そして、『zero』の拠点の前に着いた。拠点は圧倒されるほどに大きく、装飾も何もない、鉄で出来た建物で少し怖くなるくらいだった。
「今、部下に当たる人はいないだろうから、侵入は容易いと思う。早く行こう。」
「一応さ、裏口が無いか探さない?」
彩芽の提案により、颯と彩芽、光と翼と久遠の二手に分かれ、裏口が無いか探した。が、どこにも無かった。
「無かったね……。」
「じゃあ真正面から行くしかないか。」
「……!ドアを見て頂戴。」
久遠の掛け声により、皆が正面のドアを見ると、そこには頑丈なドアと横にある暗証番号があった。
「つまり、ここは会員しか入れないようになってるって事か?」
「そう言うことになるわね。まぁ、そりゃセキュリティも固いか。」
「うぅ〜!しゃらくせぇ!お前ら、退け!」
「え、何!?」
「いいから、遠くへいけ!」
翼の掛け声で皆がそのドアから離れると、翼も少し離れてロケットランチャーを取り出し、そのままドアの方へ放った。

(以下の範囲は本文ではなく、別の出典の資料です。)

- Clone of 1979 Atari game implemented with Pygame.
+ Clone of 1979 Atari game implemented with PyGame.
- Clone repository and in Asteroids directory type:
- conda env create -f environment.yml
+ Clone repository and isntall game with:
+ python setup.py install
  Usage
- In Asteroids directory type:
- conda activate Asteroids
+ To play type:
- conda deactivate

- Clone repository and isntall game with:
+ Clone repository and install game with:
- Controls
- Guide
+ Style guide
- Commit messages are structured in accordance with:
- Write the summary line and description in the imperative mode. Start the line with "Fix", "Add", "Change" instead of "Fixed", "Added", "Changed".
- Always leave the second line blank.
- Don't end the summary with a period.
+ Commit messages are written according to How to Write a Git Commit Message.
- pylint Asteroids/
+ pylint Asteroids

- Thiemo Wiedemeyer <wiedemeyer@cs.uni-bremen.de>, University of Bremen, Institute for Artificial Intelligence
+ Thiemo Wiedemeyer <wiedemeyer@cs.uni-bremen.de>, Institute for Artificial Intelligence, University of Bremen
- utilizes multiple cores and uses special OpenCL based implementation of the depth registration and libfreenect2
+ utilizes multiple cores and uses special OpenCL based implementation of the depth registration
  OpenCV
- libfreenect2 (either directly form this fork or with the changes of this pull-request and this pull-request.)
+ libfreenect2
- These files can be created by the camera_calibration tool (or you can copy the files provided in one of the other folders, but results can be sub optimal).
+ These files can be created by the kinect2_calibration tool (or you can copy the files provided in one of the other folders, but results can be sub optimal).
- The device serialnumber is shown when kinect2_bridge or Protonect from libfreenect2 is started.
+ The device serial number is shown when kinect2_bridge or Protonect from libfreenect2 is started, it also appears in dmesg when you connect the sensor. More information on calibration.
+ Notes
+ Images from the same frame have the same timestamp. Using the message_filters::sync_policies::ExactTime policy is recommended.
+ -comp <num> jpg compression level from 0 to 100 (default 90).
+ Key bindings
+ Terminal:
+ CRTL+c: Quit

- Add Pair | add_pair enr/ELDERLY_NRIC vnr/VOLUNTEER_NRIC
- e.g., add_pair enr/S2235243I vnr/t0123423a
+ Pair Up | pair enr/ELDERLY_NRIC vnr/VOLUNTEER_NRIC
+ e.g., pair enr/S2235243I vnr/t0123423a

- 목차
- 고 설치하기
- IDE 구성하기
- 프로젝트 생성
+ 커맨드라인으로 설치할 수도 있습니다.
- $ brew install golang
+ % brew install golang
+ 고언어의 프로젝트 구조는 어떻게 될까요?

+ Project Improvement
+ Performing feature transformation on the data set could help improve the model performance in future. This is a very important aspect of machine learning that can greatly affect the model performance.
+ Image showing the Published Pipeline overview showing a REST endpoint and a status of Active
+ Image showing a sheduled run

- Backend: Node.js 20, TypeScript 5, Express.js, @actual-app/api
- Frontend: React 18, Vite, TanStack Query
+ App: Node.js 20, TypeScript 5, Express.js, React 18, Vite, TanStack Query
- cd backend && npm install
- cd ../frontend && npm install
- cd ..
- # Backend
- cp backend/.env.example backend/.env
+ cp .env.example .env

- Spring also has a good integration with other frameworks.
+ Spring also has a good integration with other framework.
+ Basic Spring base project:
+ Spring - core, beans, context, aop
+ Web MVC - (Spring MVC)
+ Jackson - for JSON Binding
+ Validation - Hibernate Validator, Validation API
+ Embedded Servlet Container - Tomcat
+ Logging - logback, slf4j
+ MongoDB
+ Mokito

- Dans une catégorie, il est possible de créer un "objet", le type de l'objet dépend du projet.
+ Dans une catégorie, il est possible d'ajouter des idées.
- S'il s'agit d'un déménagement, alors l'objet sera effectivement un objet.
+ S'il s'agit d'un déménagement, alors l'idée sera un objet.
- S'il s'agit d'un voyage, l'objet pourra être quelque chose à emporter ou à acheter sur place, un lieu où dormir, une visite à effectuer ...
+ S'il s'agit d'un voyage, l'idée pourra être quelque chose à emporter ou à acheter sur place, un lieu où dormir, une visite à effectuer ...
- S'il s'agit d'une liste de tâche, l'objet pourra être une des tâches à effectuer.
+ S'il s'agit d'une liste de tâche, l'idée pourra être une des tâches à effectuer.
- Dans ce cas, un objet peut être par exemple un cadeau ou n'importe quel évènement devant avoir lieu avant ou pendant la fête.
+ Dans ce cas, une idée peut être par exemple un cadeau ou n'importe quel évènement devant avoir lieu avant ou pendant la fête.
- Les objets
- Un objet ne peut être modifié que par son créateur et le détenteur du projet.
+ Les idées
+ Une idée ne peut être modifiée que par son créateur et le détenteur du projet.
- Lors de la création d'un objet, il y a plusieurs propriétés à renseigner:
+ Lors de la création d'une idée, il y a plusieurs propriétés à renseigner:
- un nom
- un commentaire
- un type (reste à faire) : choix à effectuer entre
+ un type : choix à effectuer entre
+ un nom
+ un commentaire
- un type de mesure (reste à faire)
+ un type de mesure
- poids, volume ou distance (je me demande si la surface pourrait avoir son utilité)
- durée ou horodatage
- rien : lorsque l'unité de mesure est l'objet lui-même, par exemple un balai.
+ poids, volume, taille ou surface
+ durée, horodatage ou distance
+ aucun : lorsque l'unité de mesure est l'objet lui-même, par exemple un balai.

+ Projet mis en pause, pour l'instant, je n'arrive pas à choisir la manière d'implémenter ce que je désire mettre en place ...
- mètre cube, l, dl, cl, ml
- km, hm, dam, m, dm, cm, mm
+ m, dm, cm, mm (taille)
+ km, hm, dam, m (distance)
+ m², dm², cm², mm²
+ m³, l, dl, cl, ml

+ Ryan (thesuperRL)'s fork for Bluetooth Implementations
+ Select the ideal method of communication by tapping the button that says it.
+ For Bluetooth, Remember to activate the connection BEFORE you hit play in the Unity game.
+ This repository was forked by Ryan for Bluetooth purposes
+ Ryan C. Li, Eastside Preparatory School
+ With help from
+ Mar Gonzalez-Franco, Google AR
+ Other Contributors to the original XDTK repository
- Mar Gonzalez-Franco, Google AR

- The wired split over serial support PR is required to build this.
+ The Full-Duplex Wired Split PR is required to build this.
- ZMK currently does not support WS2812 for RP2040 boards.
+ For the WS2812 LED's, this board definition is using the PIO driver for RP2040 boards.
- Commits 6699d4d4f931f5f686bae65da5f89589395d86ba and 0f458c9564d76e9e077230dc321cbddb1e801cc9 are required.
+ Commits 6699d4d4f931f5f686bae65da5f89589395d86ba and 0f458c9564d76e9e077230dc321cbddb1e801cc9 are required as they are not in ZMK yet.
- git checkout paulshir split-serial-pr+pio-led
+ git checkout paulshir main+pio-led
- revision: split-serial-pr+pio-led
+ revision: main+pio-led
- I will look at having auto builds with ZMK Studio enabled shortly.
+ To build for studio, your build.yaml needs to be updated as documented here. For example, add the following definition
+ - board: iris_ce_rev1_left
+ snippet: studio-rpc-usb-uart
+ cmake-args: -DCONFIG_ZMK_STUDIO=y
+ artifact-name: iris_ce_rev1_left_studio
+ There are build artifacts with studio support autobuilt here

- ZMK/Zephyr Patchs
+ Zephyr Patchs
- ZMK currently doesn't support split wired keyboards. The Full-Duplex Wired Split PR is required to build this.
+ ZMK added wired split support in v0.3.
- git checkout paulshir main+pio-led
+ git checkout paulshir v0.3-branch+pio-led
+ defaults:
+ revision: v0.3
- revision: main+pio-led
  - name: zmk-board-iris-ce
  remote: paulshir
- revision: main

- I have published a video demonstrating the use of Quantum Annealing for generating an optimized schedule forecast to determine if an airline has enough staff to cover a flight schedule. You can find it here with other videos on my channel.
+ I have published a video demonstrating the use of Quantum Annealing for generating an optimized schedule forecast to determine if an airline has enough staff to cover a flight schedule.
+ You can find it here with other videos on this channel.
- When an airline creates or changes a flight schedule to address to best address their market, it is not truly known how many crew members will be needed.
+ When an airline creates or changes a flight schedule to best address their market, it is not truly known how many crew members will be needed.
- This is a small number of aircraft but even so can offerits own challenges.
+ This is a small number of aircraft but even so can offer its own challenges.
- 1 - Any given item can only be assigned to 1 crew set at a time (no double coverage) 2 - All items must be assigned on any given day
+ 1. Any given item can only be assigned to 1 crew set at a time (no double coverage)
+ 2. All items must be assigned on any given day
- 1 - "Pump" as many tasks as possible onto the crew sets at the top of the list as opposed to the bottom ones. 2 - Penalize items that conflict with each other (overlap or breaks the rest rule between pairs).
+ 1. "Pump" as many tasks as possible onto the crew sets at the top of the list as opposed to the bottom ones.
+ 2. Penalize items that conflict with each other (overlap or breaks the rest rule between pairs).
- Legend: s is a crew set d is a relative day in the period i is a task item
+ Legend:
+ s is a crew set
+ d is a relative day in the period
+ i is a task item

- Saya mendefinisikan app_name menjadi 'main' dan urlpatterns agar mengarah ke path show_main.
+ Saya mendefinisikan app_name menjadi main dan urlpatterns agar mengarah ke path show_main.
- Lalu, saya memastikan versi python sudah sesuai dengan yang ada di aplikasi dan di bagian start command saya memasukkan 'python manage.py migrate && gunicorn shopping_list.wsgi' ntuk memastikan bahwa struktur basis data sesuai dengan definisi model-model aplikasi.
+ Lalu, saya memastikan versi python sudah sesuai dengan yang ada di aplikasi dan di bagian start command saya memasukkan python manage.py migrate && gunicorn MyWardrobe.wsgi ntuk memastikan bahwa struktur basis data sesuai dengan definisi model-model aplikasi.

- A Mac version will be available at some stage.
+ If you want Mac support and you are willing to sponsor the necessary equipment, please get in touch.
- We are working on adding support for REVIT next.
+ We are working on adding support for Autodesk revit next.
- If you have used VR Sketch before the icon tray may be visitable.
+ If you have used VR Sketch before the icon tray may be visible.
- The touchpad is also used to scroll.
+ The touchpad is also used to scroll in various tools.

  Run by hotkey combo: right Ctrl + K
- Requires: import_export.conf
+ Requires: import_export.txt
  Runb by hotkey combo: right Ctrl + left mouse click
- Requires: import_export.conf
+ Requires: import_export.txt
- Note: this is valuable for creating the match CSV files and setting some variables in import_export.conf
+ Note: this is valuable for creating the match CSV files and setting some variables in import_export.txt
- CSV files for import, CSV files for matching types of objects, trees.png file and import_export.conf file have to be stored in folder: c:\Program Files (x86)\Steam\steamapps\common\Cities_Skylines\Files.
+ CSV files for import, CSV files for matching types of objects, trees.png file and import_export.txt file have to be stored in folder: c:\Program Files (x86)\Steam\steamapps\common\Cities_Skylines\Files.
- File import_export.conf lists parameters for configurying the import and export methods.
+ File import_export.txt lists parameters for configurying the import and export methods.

弾はそのままドアに直撃し、ドア含め周りの壁と土を抉った。
「翼、流石にそれは……」
「うっせぇな!一々こんなことしてらんないって!それに、ここ占拠すれば、こんなもんどうだっていいむて!」
そう言う翼は、昔の無邪気な姿と少し重なった。
「……はぁ、それもそうだな。」
「なんだか、昔の翼を見た気分。」
颯と彩芽がそれぞれそう言うと、翼は目を見開いた後、少し部が悪そうな顔をした。
「……なんか、ごめん。」
「別にいいよ、翼くん。なんだか逆に吹っ切れたから。」
「そうよ、アンタに元気付けられちゃった。」
「……あー、そう言うところ、直そうと思ってたのにな。でも、ありがとう。」
皆がそう話していると、建物から大きな警告音が流れてきた。
『――侵入者出現!建物を破壊し、この組織を壊滅させようとしている様子!直ちに『bug』を出現させ、侵入者を確保しなさい!繰り返します……――。』
「……なんか、やばい事になったぞ。」
翼がさあ、と青ざめていくと、颯がぽん、と肩を叩いた。
「確かに、やばい状況だけど、向こうから来てくれるって事だろ?なら、迎え撃とうよ。」
「なーにネガティブになってるの?こうなったらもう後戻り出来ないんだから。」
「それも、そうか……。」
颯と彩芽に慰められた翼は、決心したような顔をした。
「じゃあ、行こうか。」
「「うん!」」
光の掛け声に皆は返事をし、そのまま建物に入っていった。
――待ってて、火門さん。なんでそんなことしてるのか、絶対にきいてやるんだから!